Collected data
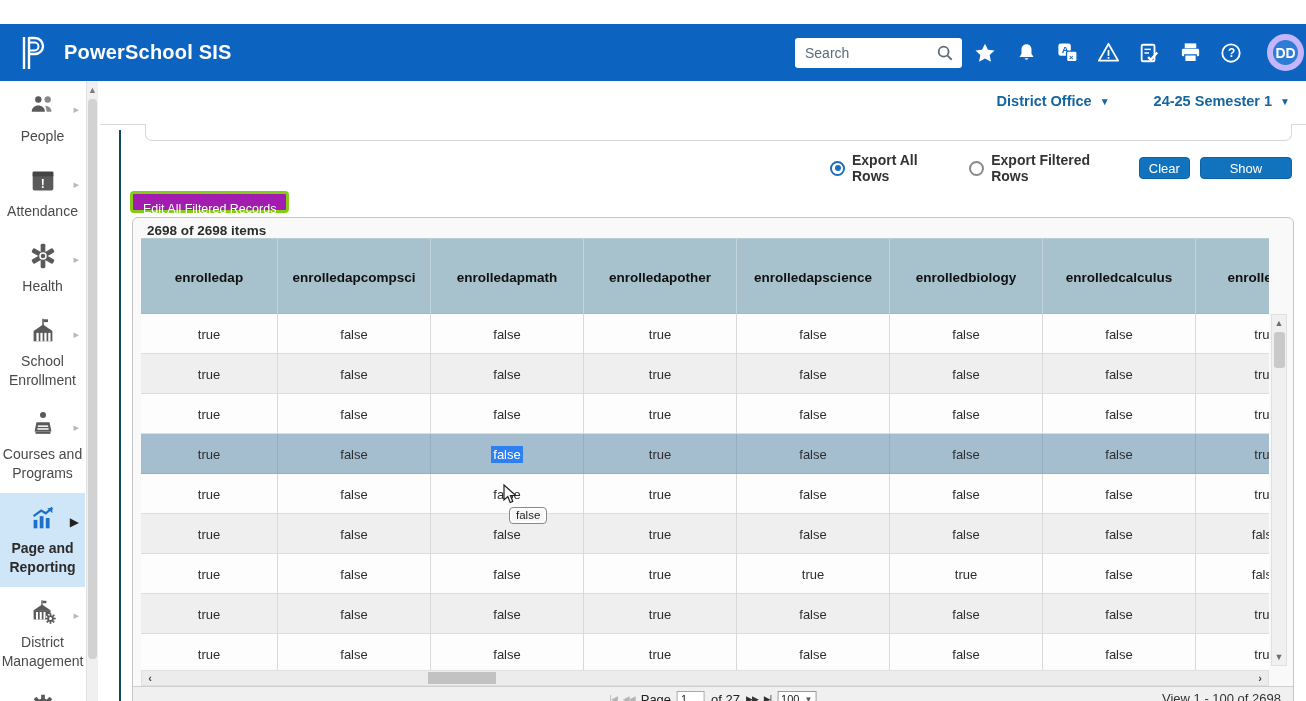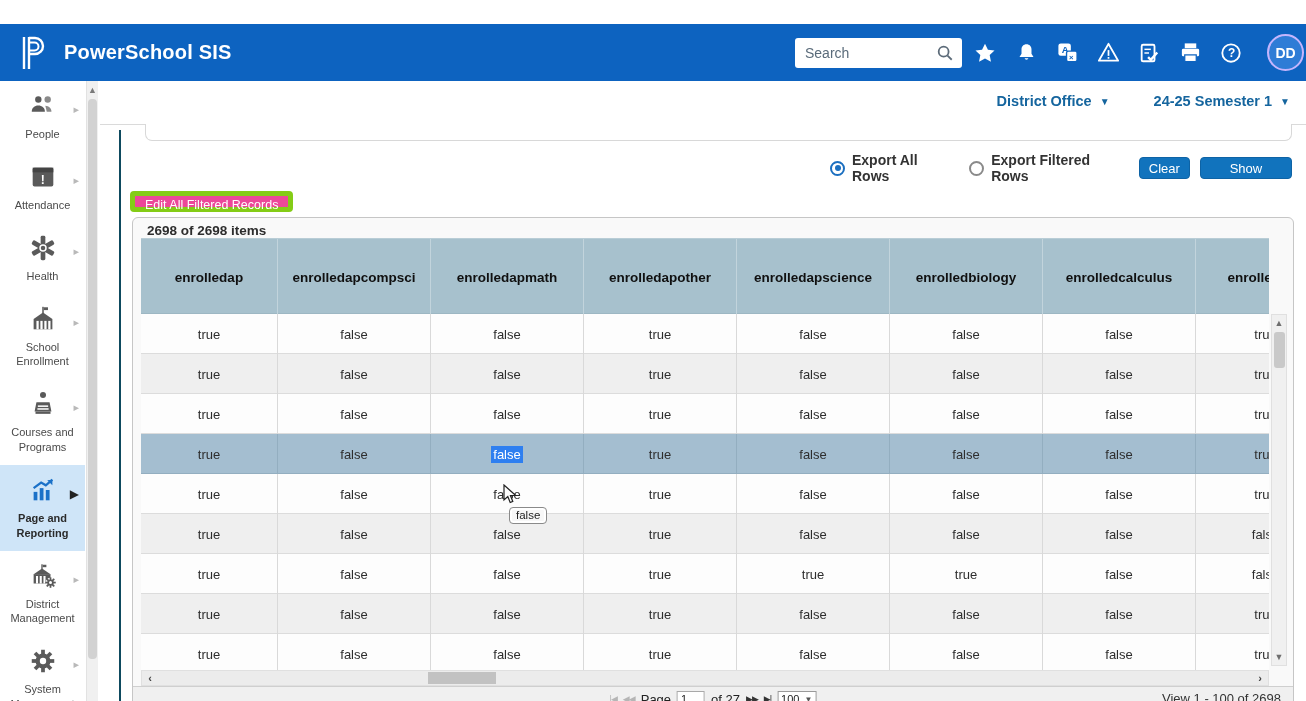--- a/index.html
+++ b/index.html
@@ -16,7 +16,7 @@
   .search-box input::placeholder { color:#5a6b7a; }
   .hdr-icons { position:absolute; left:972px; top:0; height:57px; display:flex; align-items:center; gap:15px; }
   .hicon { width:26px; height:26px; display:flex; align-items:center; justify-content:center; color:#fff; cursor:pointer; }
-  .avatar { width:37px; height:37px; border-radius:50%; background:#2e7cd6; border:2px solid #c4b5fd; color:#fff; font-weight:bold; font-size:14px; display:flex; align-items:center; justify-content:center; margin-left:8px; }
+  .avatar { width:37px; height:37px; border-radius:50%; background:#2e7cd6; border:6px solid #c4b5fd; color:#fff; font-weight:bold; font-size:14px; display:flex; align-items:center; justify-content:center; margin-left:8px; }
 
   
   .sidebar { position:absolute; left:0; top:57px; width:85px; height:644px; background:#fff; }

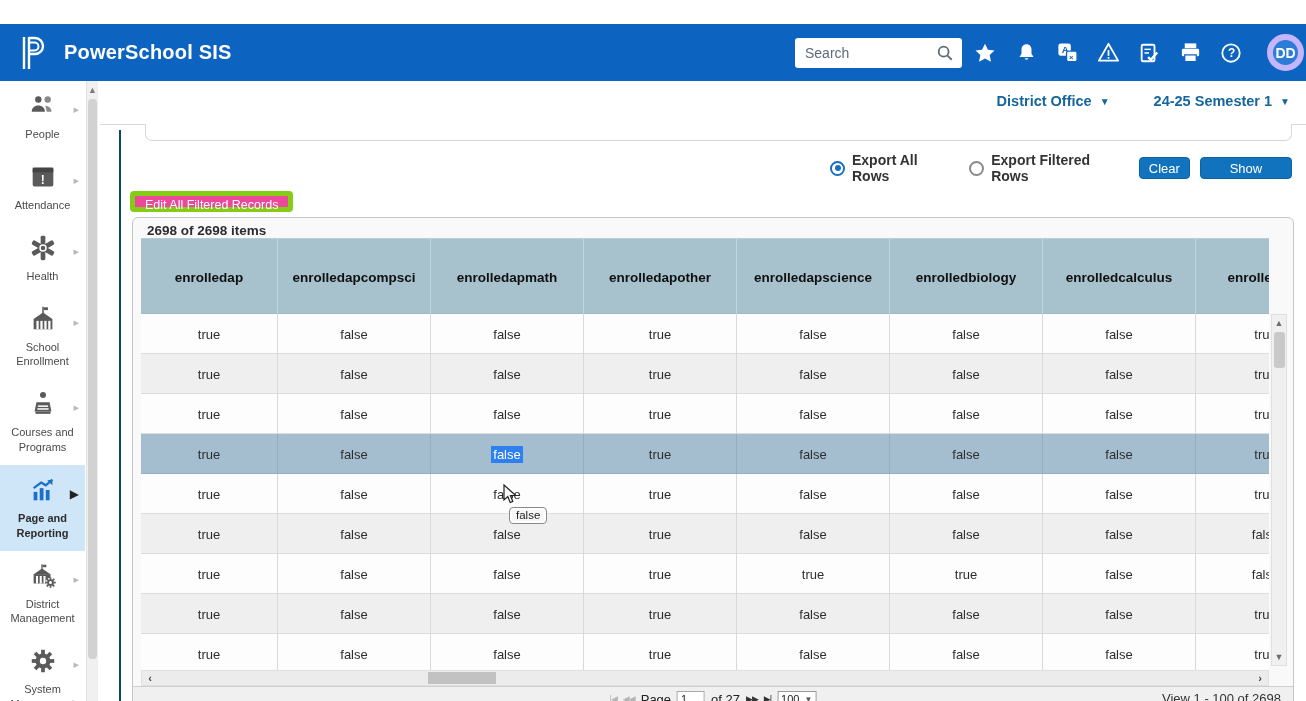--- a/index.html
+++ b/index.html
@@ -22,7 +22,7 @@
   .sidebar { position:absolute; left:0; top:57px; width:85px; height:644px; background:#fff; }
   .nav-item { position:relative; width:85px; display:flex; flex-direction:column; align-items:center; justify-content:center; padding:10px 2px; cursor:pointer; }
   .nav-item .nicon { width:30px; height:30px; margin-bottom:6px; }
-  .nav-item .nlabel { font-size:11px; color:#4a4a4a; text-align:center; line-height:1.35; }
+  .nav-item .nlabel { font-size:14px; color:#4a4a4a; text-align:center; line-height:1.35; }
   .nav-item .chev { position:absolute; right:6px; top:22px; color:#b9b9b9; font-size:11px; }
   .nav-item.selected { background:#cfe5f8; }
   .nav-item.selected .chev { color:#222; font-size:12px; }

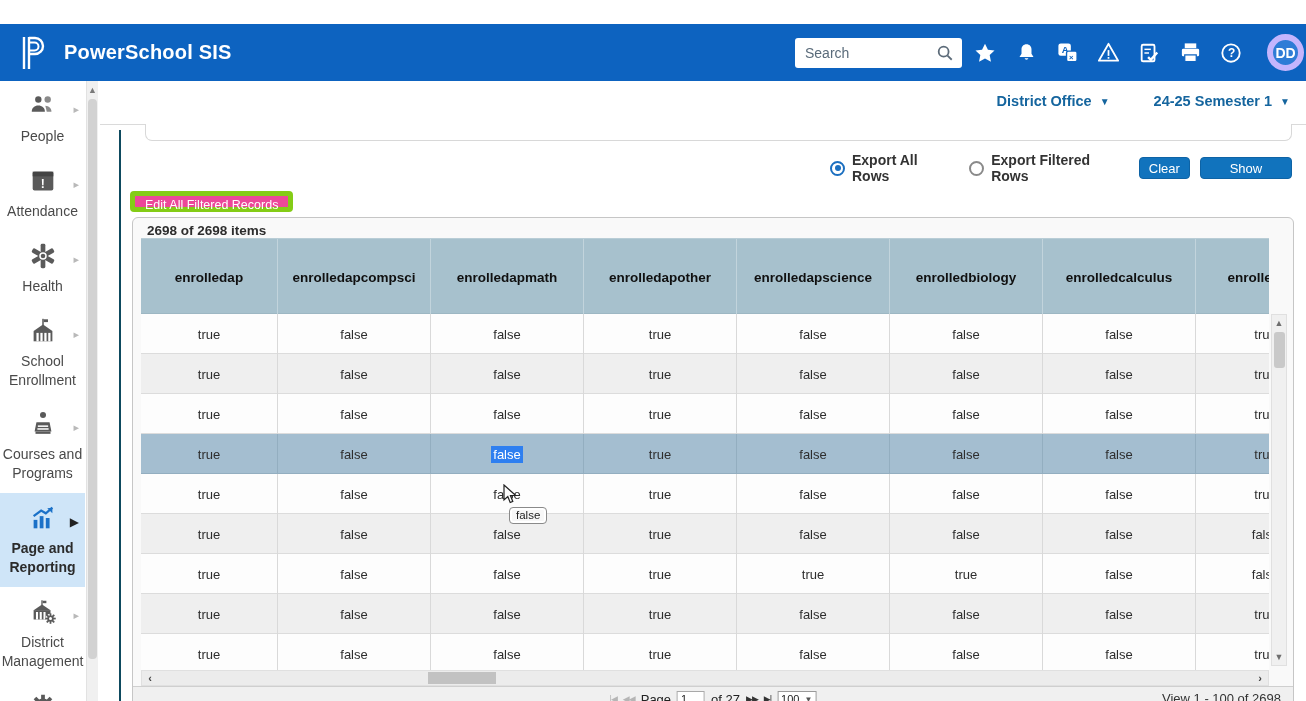--- a/index.html
+++ b/index.html
@@ -49,7 +49,7 @@
   .btn { background:#1173bd; border:1px solid #0e63a5; color:#fff; border-radius:4px; font-size:13px; font-family:"Liberation Sans", sans-serif; padding:3px 9px; height:22px; cursor:pointer; }
   .btn.clear { margin-left:2px; }
   .btn.show { margin-left:10px; }
-  .edit-btn { position:absolute; left:130px; top:167px; height:21px; background:#ec4899; border:5px solid #84cc16; color:#fff; border-radius:4px; font-size:12.5px; padding:2px 10px; cursor:pointer; font-family:"Liberation Sans", sans-serif; }
+  .edit-btn { position:absolute; left:130px; top:167px; height:21px; background:#a21caf; border:3px solid #84cc16; color:#fff; border-radius:4px; font-size:12.5px; padding:8px 10px; cursor:pointer; font-family:"Liberation Sans", sans-serif; }
 
   
   .panel { position:absolute; left:132px; top:193px; width:1162px; height:495px; background:#f9f9f9; border:1px solid #c6c6c6; border-radius:6px; }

**Work required:**
Write out exactly, and nothing more than, the lines of the entries above from the line containing "position:absolute; right:6px; top:22px;" through the final line; omit any pictures.

**Output below:**
   .nav-item .chev { position:absolute; right:6px; top:22px; color:#b9b9b9; font-size:11px; }
   .nav-item.selected { background:#cfe5f8; }
   .nav-item.selected .chev { color:#222; font-size:12px; }

--- a/index.html
+++ b/index.html
@@ -49,7 +49,7 @@
   .btn { background:#1173bd; border:1px solid #0e63a5; color:#fff; border-radius:4px; font-size:13px; font-family:"Liberation Sans", sans-serif; padding:3px 9px; height:22px; cursor:pointer; }
   .btn.clear { margin-left:2px; }
   .btn.show { margin-left:10px; }
-  .edit-btn { position:absolute; left:130px; top:167px; height:21px; background:#ec4899; border:5px solid #84cc16; color:#fff; border-radius:4px; font-size:12.5px; padding:2px 10px; cursor:pointer; font-family:"Liberation Sans", sans-serif; }
+  .edit-btn { position:absolute; left:130px; top:167px; height:21px; background:#a21caf; border:3px solid #84cc16; color:#fff; border-radius:4px; font-size:12.5px; padding:8px 10px; cursor:pointer; font-family:"Liberation Sans", sans-serif; }
 
   
   .panel { position:absolute; left:132px; top:193px; width:1162px; height:495px; background:#f9f9f9; border:1px solid #c6c6c6; border-radius:6px; }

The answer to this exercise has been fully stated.